We woke up early to greet the sun coming over the peaks, threw on our layers and laced up our hiking boots. Standing at the base of the mountains, we looked again at the napkin with our pencil sketched map, and headed up the ridge in a slow but steady manner. Each break was worthy of a picture. As we got higher, so did the sun and it lit up the entire valley.
Finally it began to level off, and then we reached the snow. Not far ahead we could see where our ridge met up with the dirt road and we understood why driving was not an option. A path barely wide enough for us to walk side by side was all that remained of the road. The packed snow blended the rest of it into the side of the mountain. We followed the road as long as we could and when it disappeared we once again created our own. We were getting close and the adrenaline helped us push our legs forward. Then a small building came into view, and we saw where the snow ended and the mountain came to a peak.

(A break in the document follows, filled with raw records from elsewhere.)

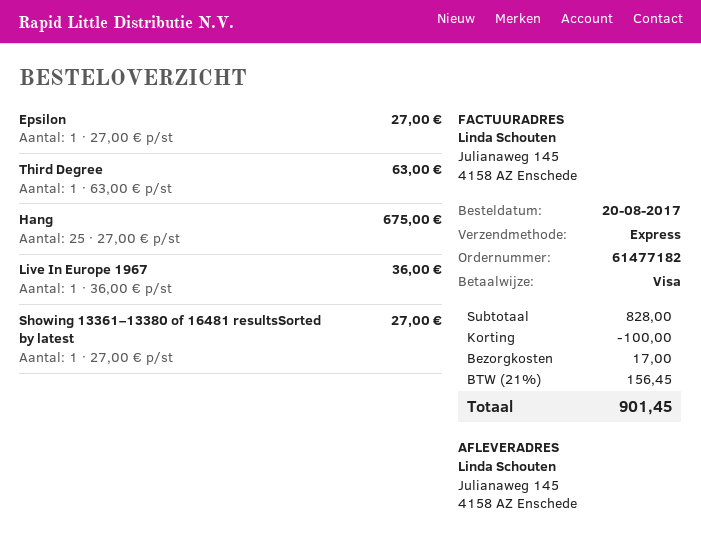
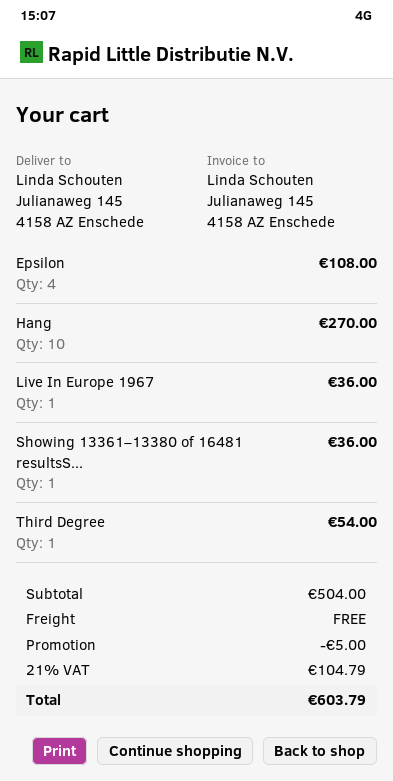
Epsilon: 1 for 27.00 -> 4 for 108.00
Third Degree: 1 for 63.00 -> 1 for 54.00
Hang: 25 for 675.00 -> 10 for 270.00
Showing 13361–13380 of 16481 resultsSorted by latest: 1 for 27.00 -> 1 for 36.00
subtotal: 828.00 -> 504.00
discount: 100.00 -> 5.00
shipping: 17.00 -> 0.00
tax: 21% = 156.45 -> 21% = 104.79
total: 901.45 -> 603.79

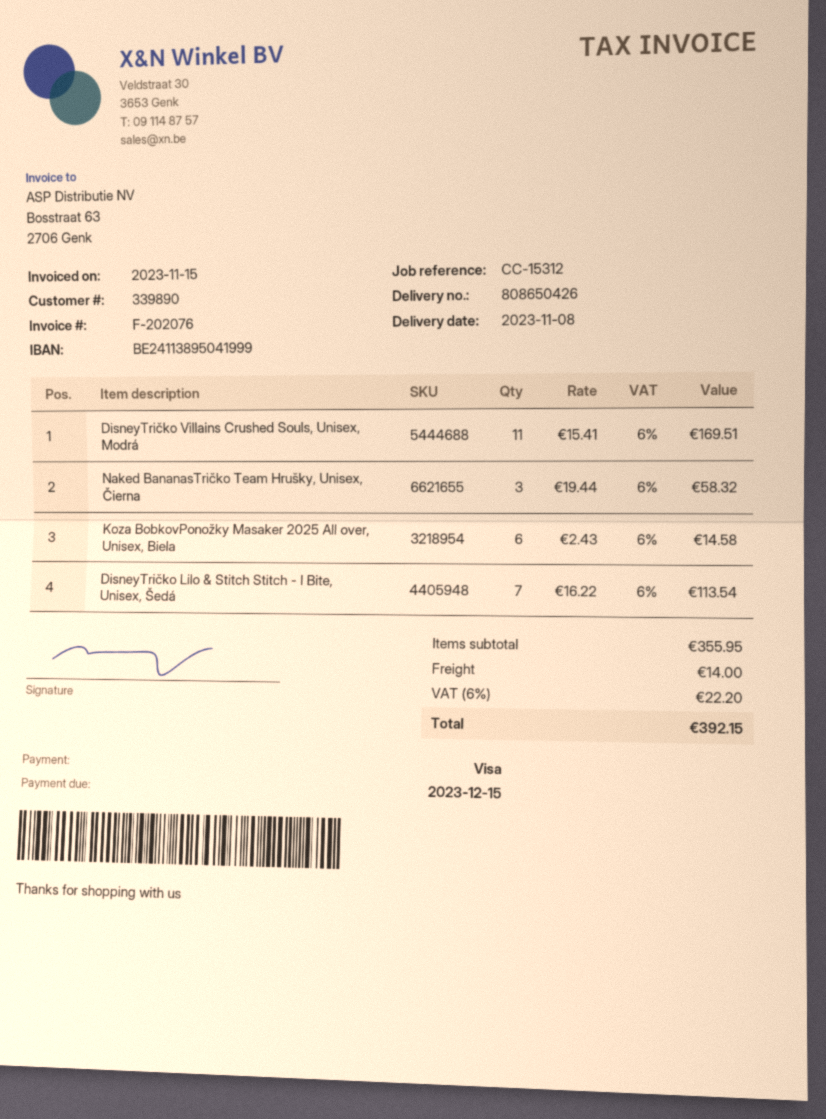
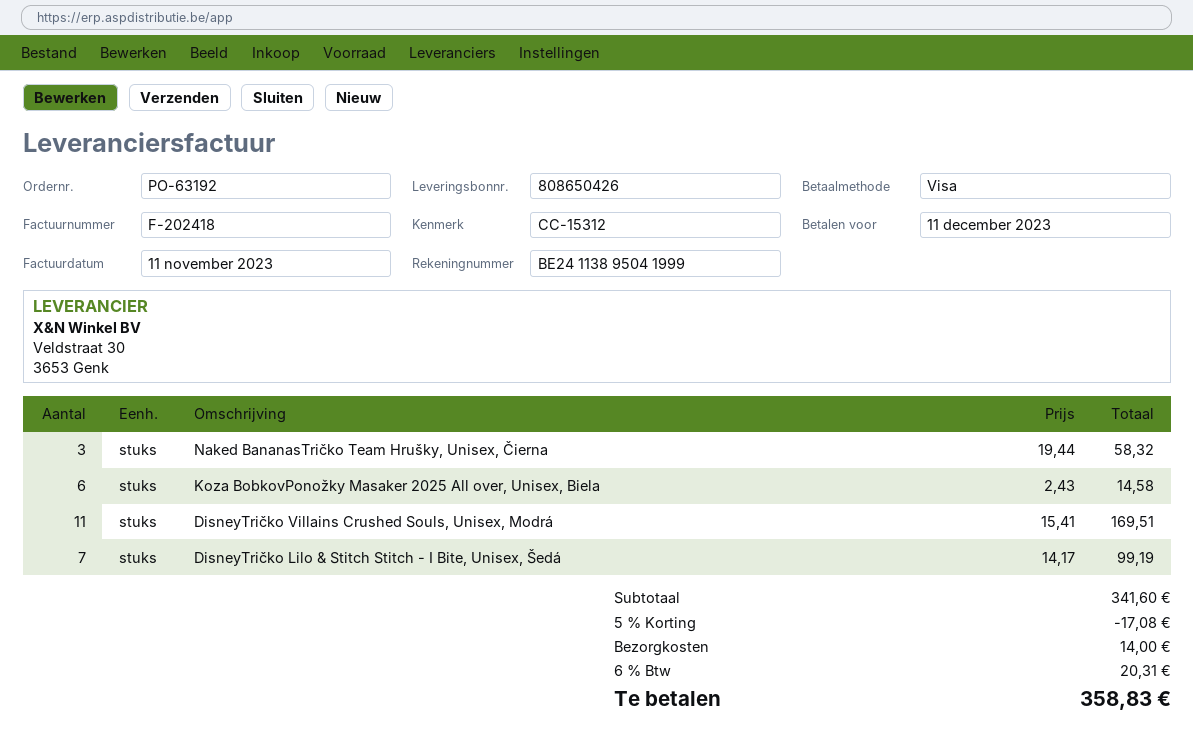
invoice number: F-202076 -> F-202418
invoice date: 2023-11-15 -> 2023-11-11
due date: 2023-12-15 -> 2023-12-11
DisneyTričko Lilo & Stitch Stitch - I Bite, Unisex, Šedá: 7 x 16.22 = 113.54 -> 7 x 14.17 = 99.19
subtotal: 355.95 -> 341.60
discount: none -> 5% = 17.08
tax: 6% = 22.20 -> 6% = 20.31
total: 392.15 -> 358.83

Finally we made it! Cristo el Redentor was there to greet us. After 2 hours scaling the mountain, half on dirt, and half on snow, we were very happy to see him. To his left was Chile and to his right was Argentina. Mountains as far as the eye can see. It was chilly and a little windy, but we were able to sit at the base of the statue to block ourselves from the wind and enjoy the incredible views.

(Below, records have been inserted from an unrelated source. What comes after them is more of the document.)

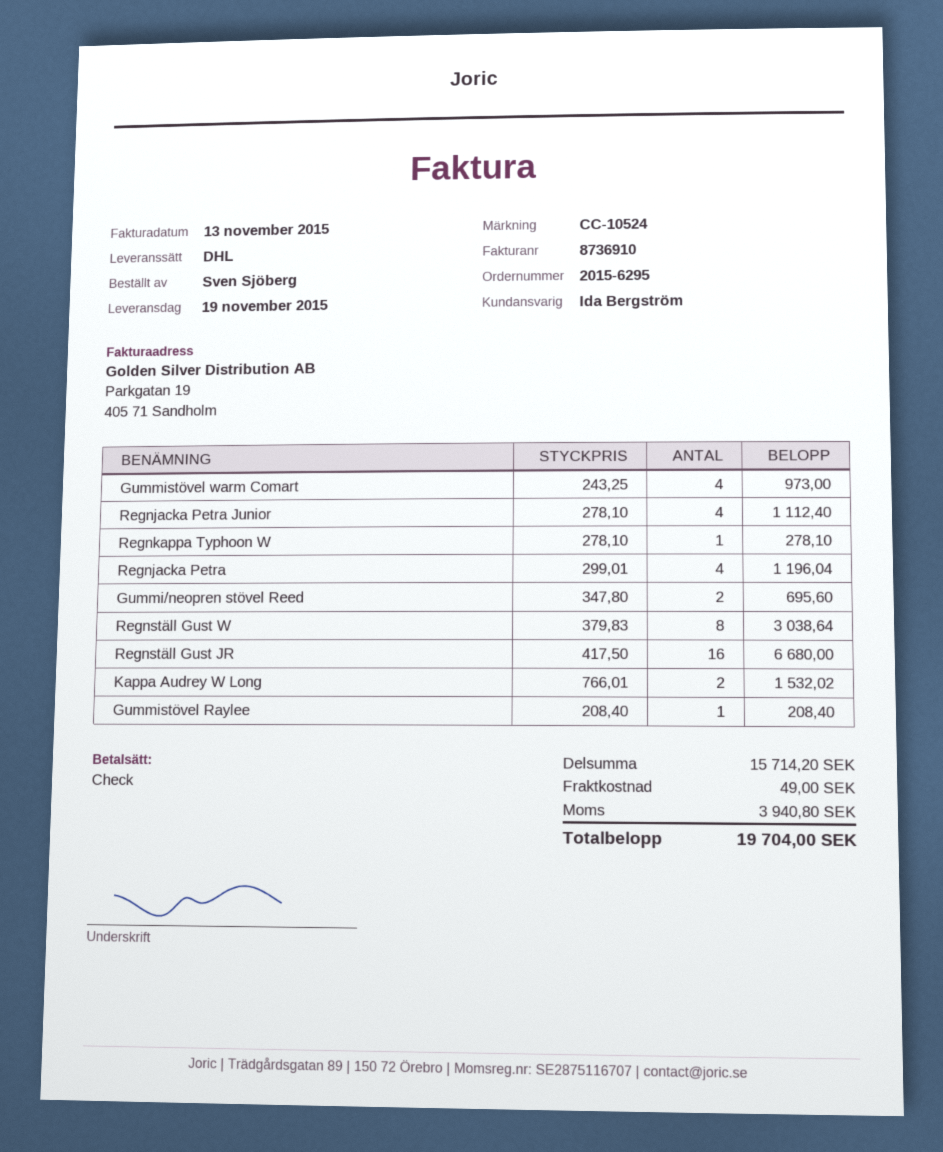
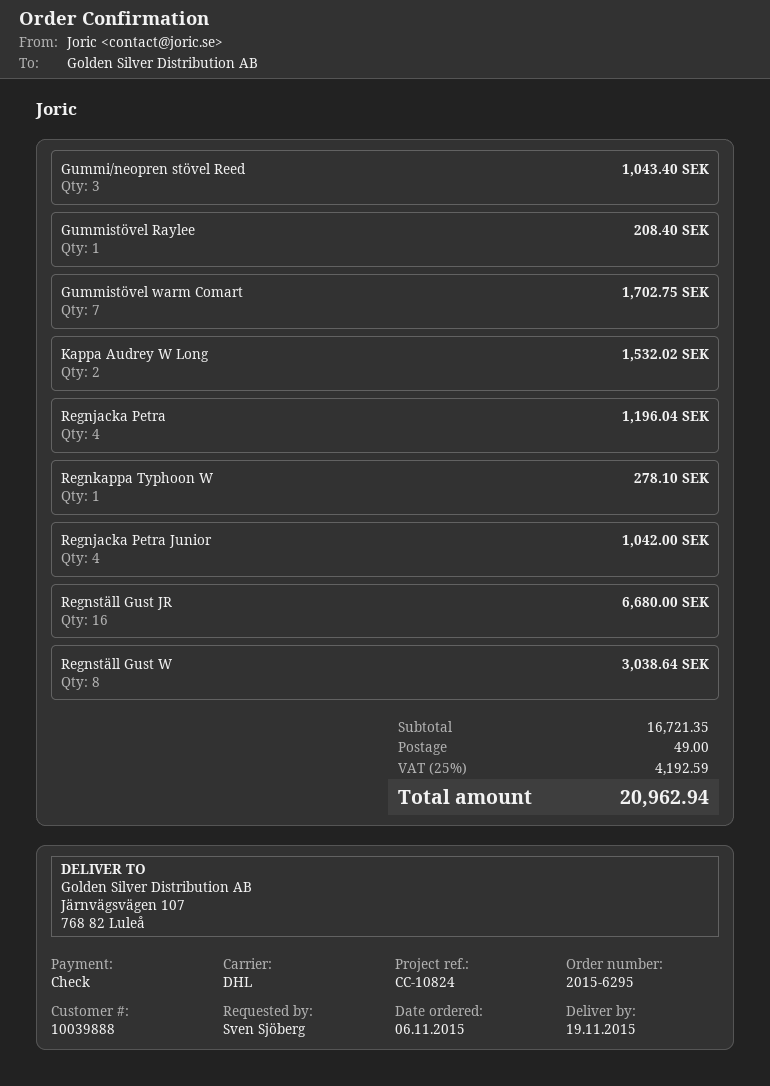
reference: CC-10524 -> CC-10824
Gummistövel warm Comart: 4 for 973.00 -> 7 for 1702.75
Regnjacka Petra Junior: 4 for 1112.40 -> 4 for 1042.00
Gummi/neopren stövel Reed: 2 for 695.60 -> 3 for 1043.40
subtotal: 15714.20 -> 16721.35
tax: 3940.80 -> 4192.59
total: 19704.00 -> 20962.94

Eventually we had to pull ourselves away from this indescribable beauty and head back down the mountain. The descent was inevitable but if we could make it up, we could definitely make it down.
A trip to Valle de la Luna is highly recommended. There is so much to see and do in this small area. I loved my hike up the mountain to see Cristo el Redentor, but perhaps not everyone would choose to take that route. Arriving in the warm season will enable you to take the road if you prefer. But regardless of how you arrive at the top, it is a trip worth making.